O'Malley survived, but lost some of her memory, balance, and other capabilities. A doctor said she would not have so impaired if she had been treated earlier. She and her husband sued for negligence and loss of consortium.

A trial judge had granted a summary judgment motion for Hospital Staffing Solutions, which provided general maintenance at the Capistrano Beach hotel. The judge said the company had no duty to the O'Malley's.

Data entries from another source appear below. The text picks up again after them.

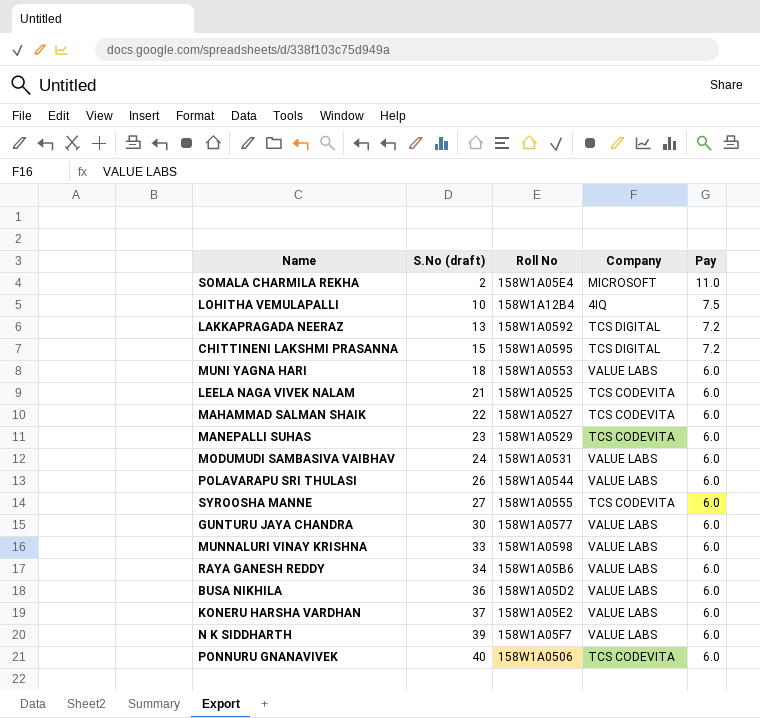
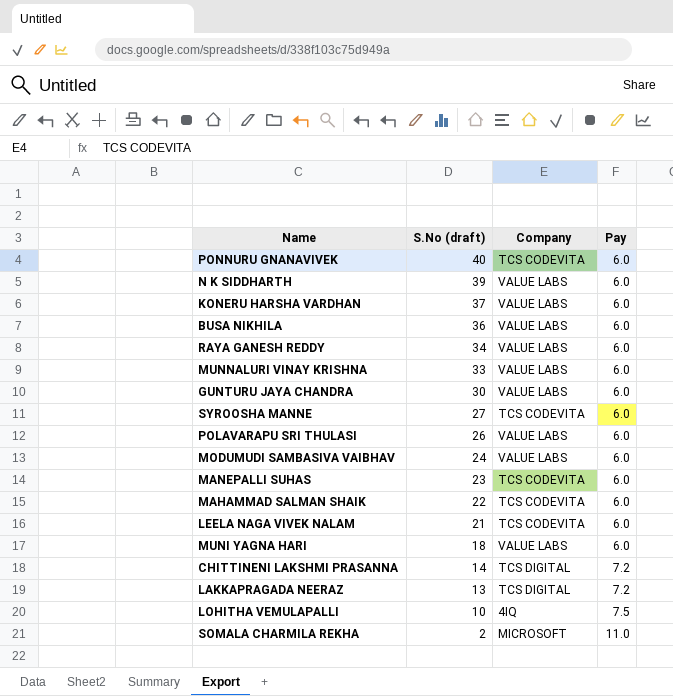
row order: S.No (draft) ascending -> S.No (draft) descending
column Roll No | position: 3 -> none
CHITTINENI LAKSHMI PRASANNA | S.No (draft): 15 -> 14

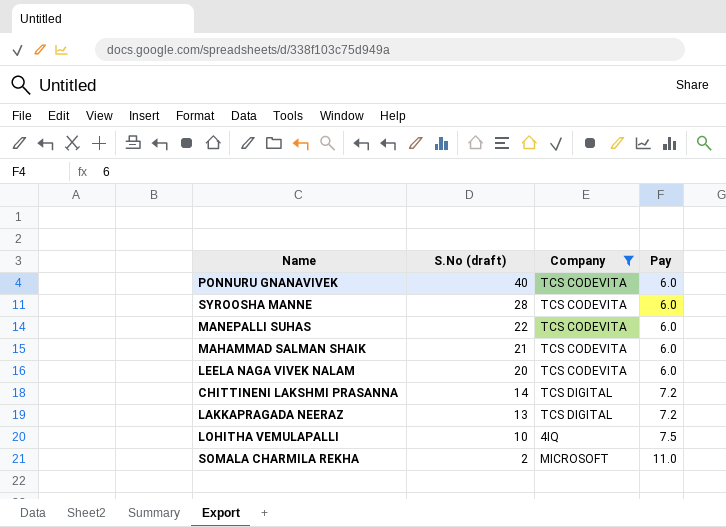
filter: none -> Company != VALUE LABS
SYROOSHA MANNE | S.No (draft): 27 -> 28
MANEPALLI SUHAS | S.No (draft): 23 -> 22
MAHAMMAD SALMAN SHAIK | S.No (draft): 22 -> 21
LEELA NAGA VIVEK NALAM | S.No (draft): 21 -> 20

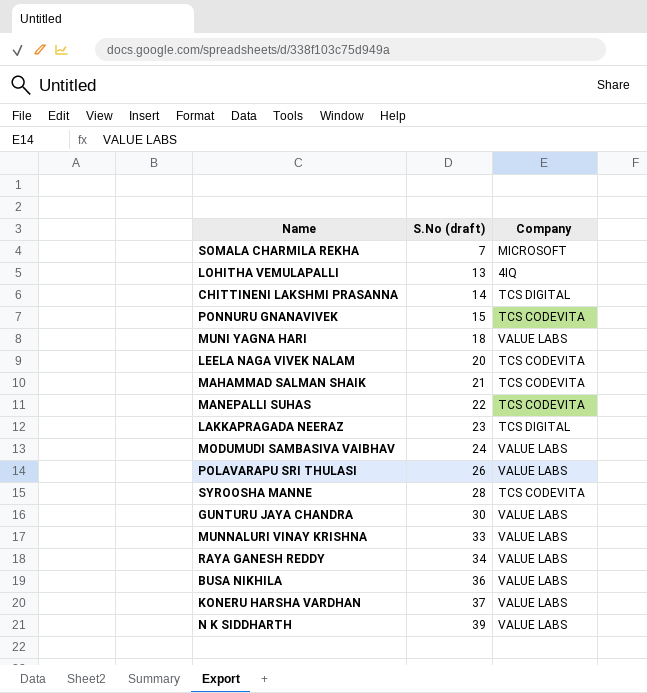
filter: Company != VALUE LABS -> none
row order: S.No (draft) descending -> S.No (draft) ascending
column Pay | position: 4 -> none
SOMALA CHARMILA REKHA | S.No (draft): 2 -> 7
LOHITHA VEMULAPALLI | S.No (draft): 10 -> 13
PONNURU GNANAVIVEK | S.No (draft): 40 -> 15
LAKKAPRAGADA NEERAZ | S.No (draft): 13 -> 23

They appealed, and the California Fourth District Court of Appeal reversed. The judicial panel said there were disputed, material facts that a jury will have to consider.

"The risk that Priscilla may have been lying incapacitated somewhere in the hotel room (beyond the threshold of the front door) may have been reasonably foreseeable," the appeals court said in vacating the judgment and returning the case to the trial court.

Negligent Undertaking

The maintenance worker may have assumed a duty when he opened the door and peered inside, the judges said. A jury may decide that he knew he was checking to see if the guest was alright.

"Ordinarily, a person has no legal duty to come to the aid of another," the appeals courts acknowledged. "But if a person does come to the aid of another, and does so without exercising reasonable care, that person may be responsible for any damages caused under a 'negligent undertaking' theory of liability."

The Fourth District cited Bloomberg v. Interinsurance Exchange, which involved a tow trucker driver who didn't respond to a driver in distress. Meanwhile, a drunk driver struck the disabled car and killed a passenger.

California's Second District court held that once the auto club agreed to render aid, it assumed a duty to do so in a non-negligent manner.